*** Opening Data to examine ***

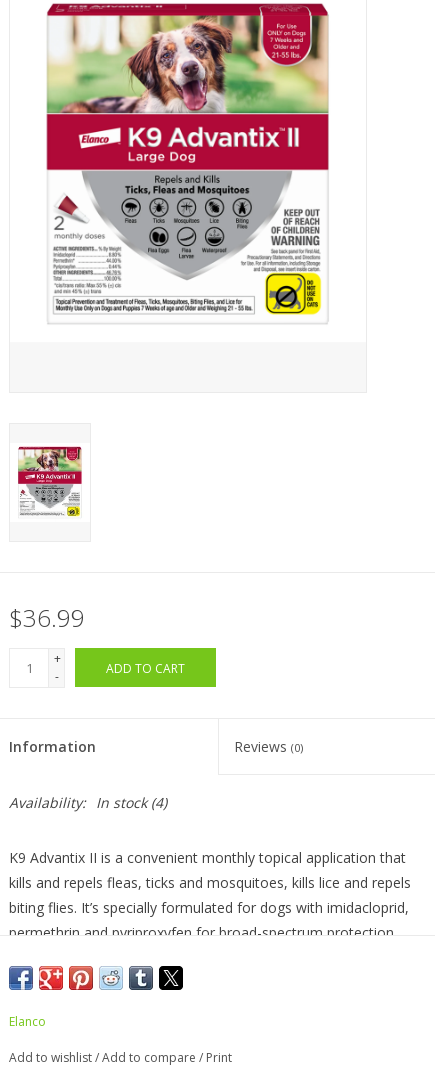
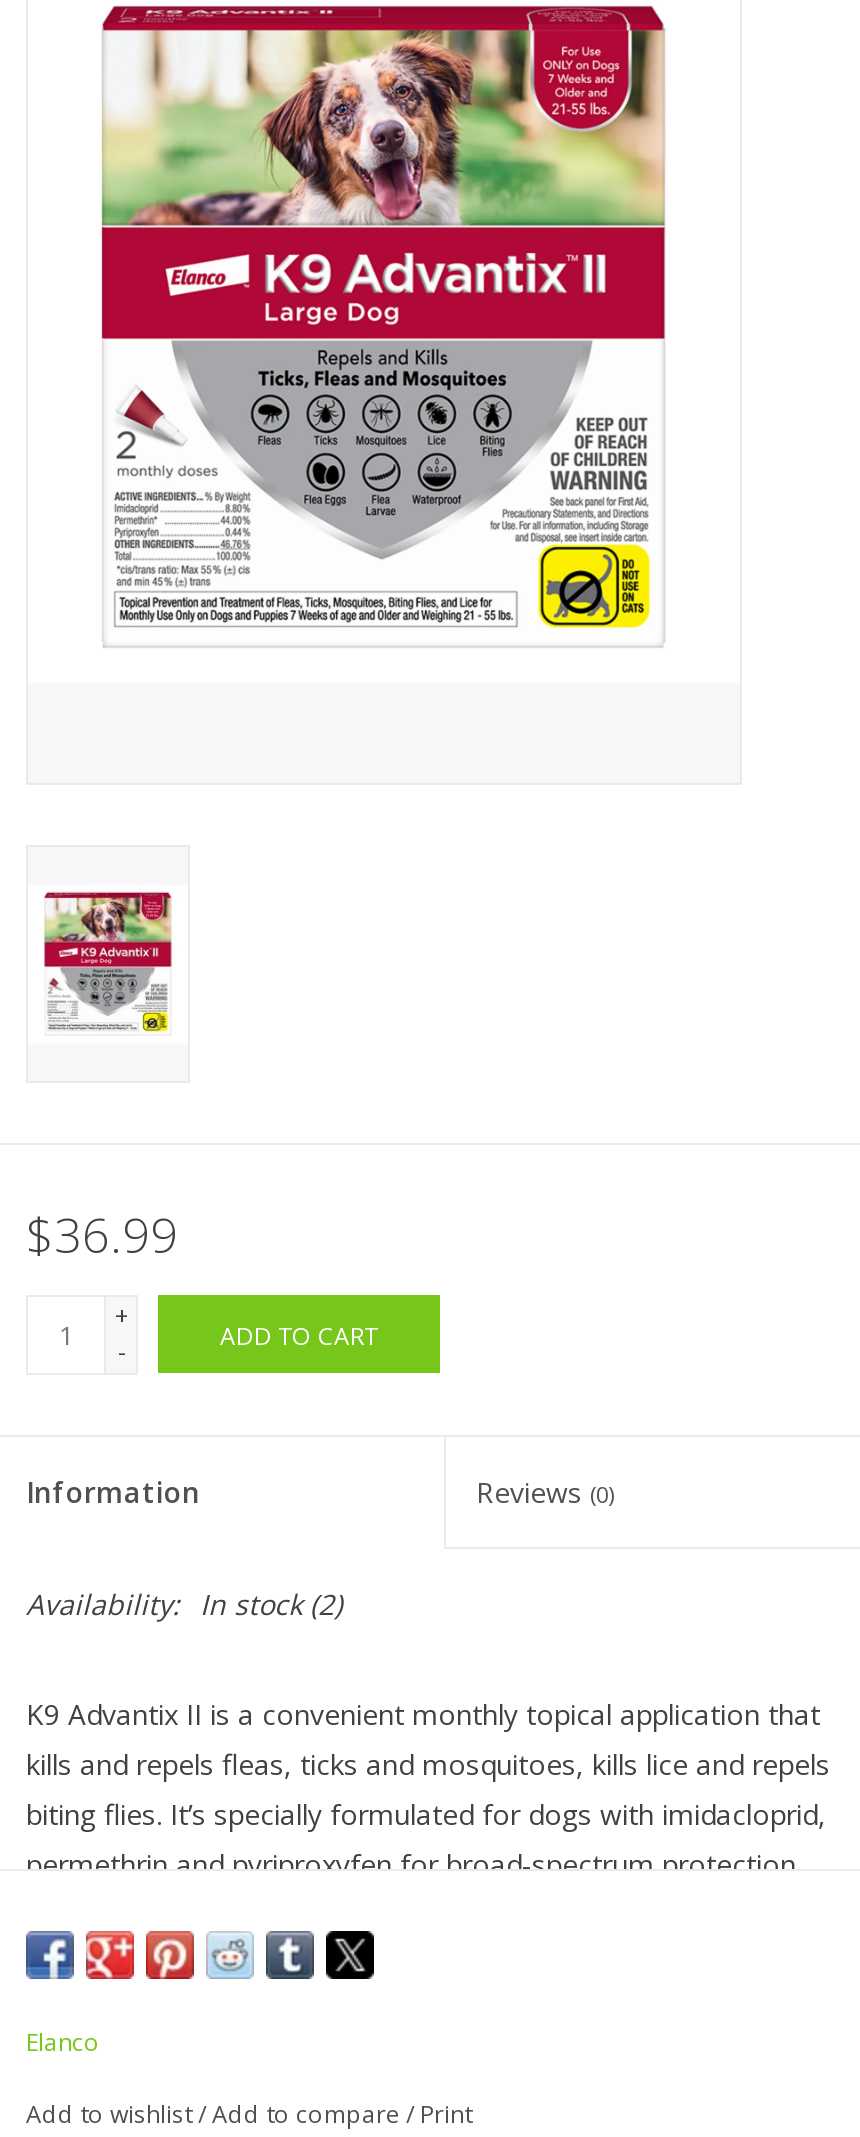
- Availability: In stock (4)
+ Availability: In stock (2)
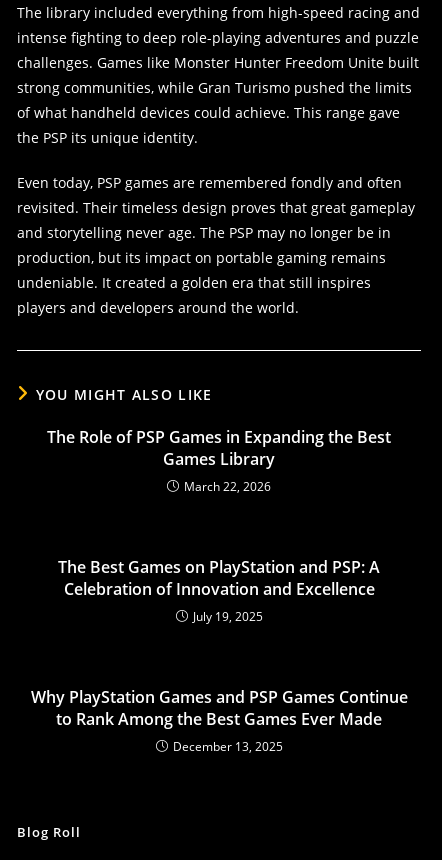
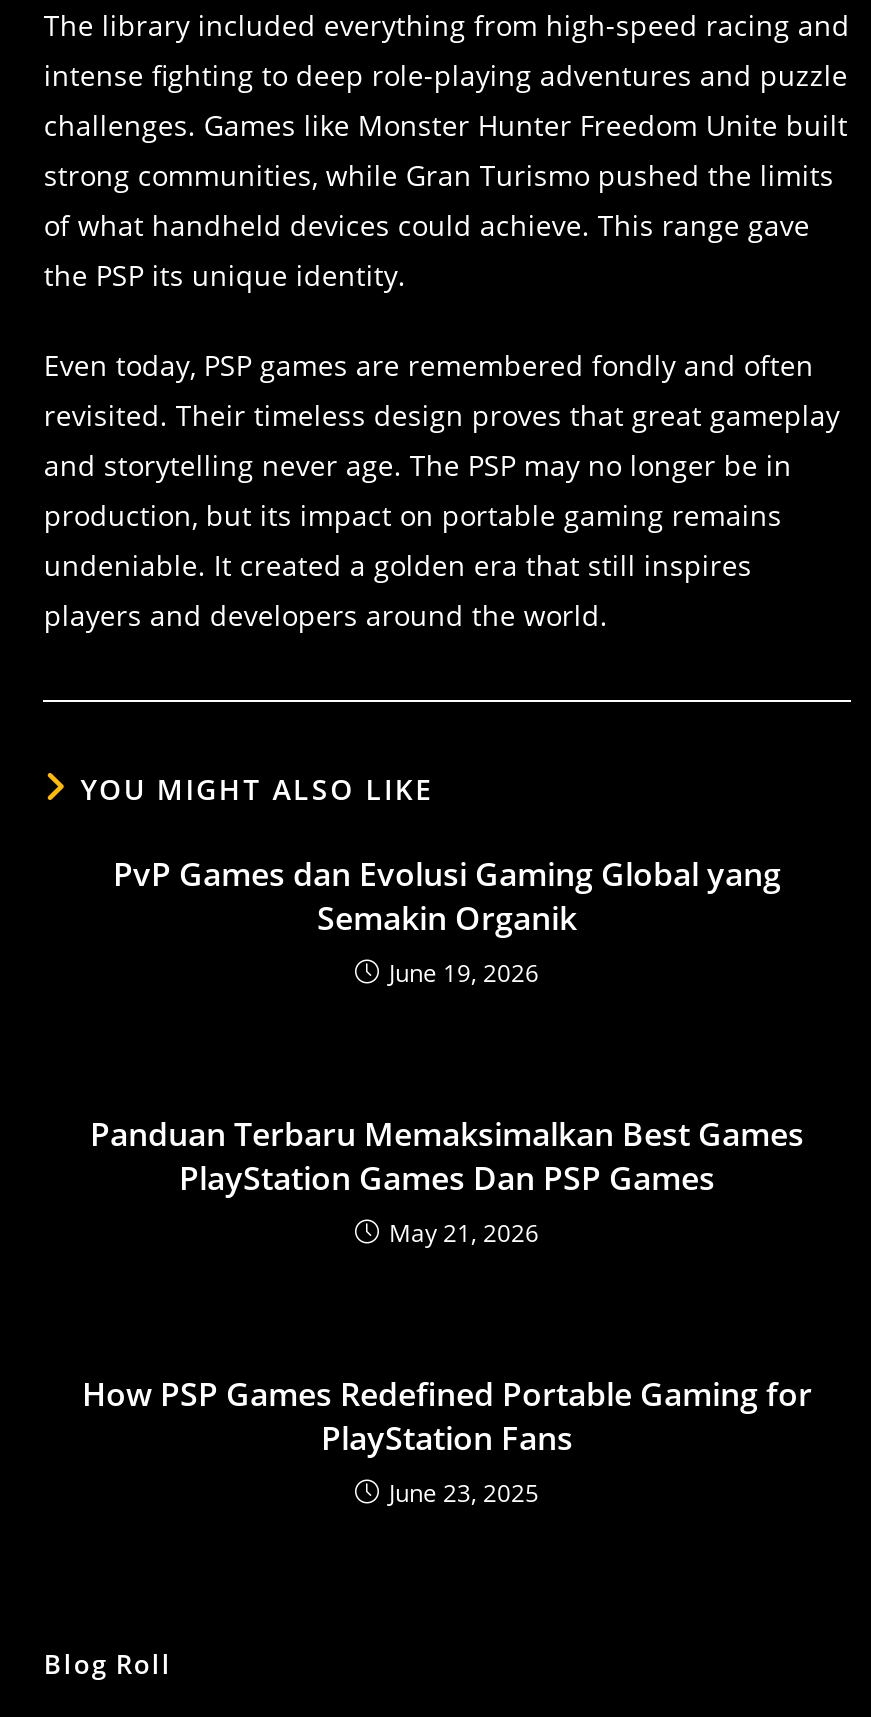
- The Role of PSP Games in Expanding the Best
- Games Library
- March 22, 2026
+ PvP Games dan Evolusi Gaming Global yang
+ Semakin Organik
+ June 19, 2026

- The Best Games on PlayStation and PSP: A
- Celebration of Innovation and Excellence
- July 19, 2025
+ Panduan Terbaru Memaksimalkan Best Games
+ PlayStation Games Dan PSP Games
+ May 21, 2026

- Why PlayStation Games and PSP Games Continue
- to Rank Among the Best Games Ever Made
- December 13, 2025
+ How PSP Games Redefined Portable Gaming for
+ PlayStation Fans
+ June 23, 2025
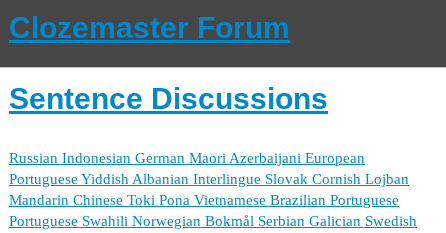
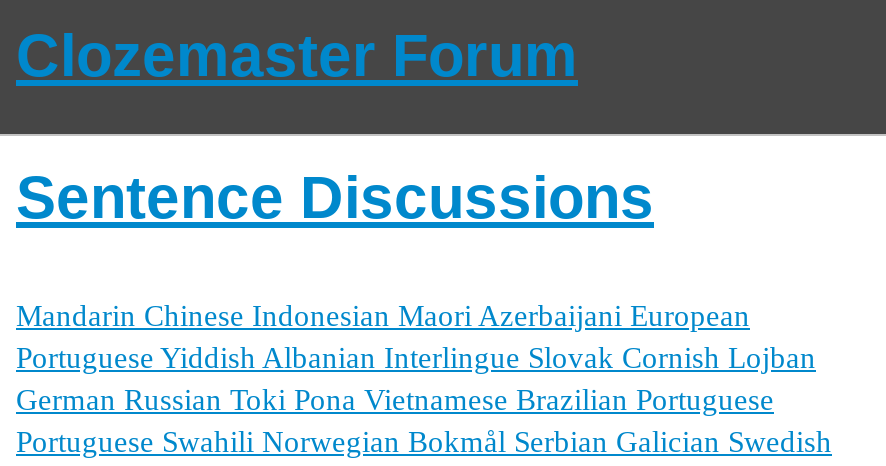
- Russian Indonesian German Maori Azerbaijani European
+ Mandarin Chinese Indonesian Maori Azerbaijani European

- Mandarin Chinese Toki Pona Vietnamese Brazilian Portuguese
+ German Russian Toki Pona Vietnamese Brazilian Portuguese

*** Closing Data to examine ***

### Work instructions
Could you restate the material word for word, omitting the pictures?

### Response to the task
- Availability: In stock (4)
+ Availability: In stock (2)
- The Role of PSP Games in Expanding the Best
- Games Library
- March 22, 2026
+ PvP Games dan Evolusi Gaming Global yang
+ Semakin Organik
+ June 19, 2026

- The Best Games on PlayStation and PSP: A
- Celebration of Innovation and Excellence
- July 19, 2025
+ Panduan Terbaru Memaksimalkan Best Games
+ PlayStation Games Dan PSP Games
+ May 21, 2026

- Why PlayStation Games and PSP Games Continue
- to Rank Among the Best Games Ever Made
- December 13, 2025
+ How PSP Games Redefined Portable Gaming for
+ PlayStation Fans
+ June 23, 2025
- Russian Indonesian German Maori Azerbaijani European
+ Mandarin Chinese Indonesian Maori Azerbaijani European

- Mandarin Chinese Toki Pona Vietnamese Brazilian Portuguese
+ German Russian Toki Pona Vietnamese Brazilian Portuguese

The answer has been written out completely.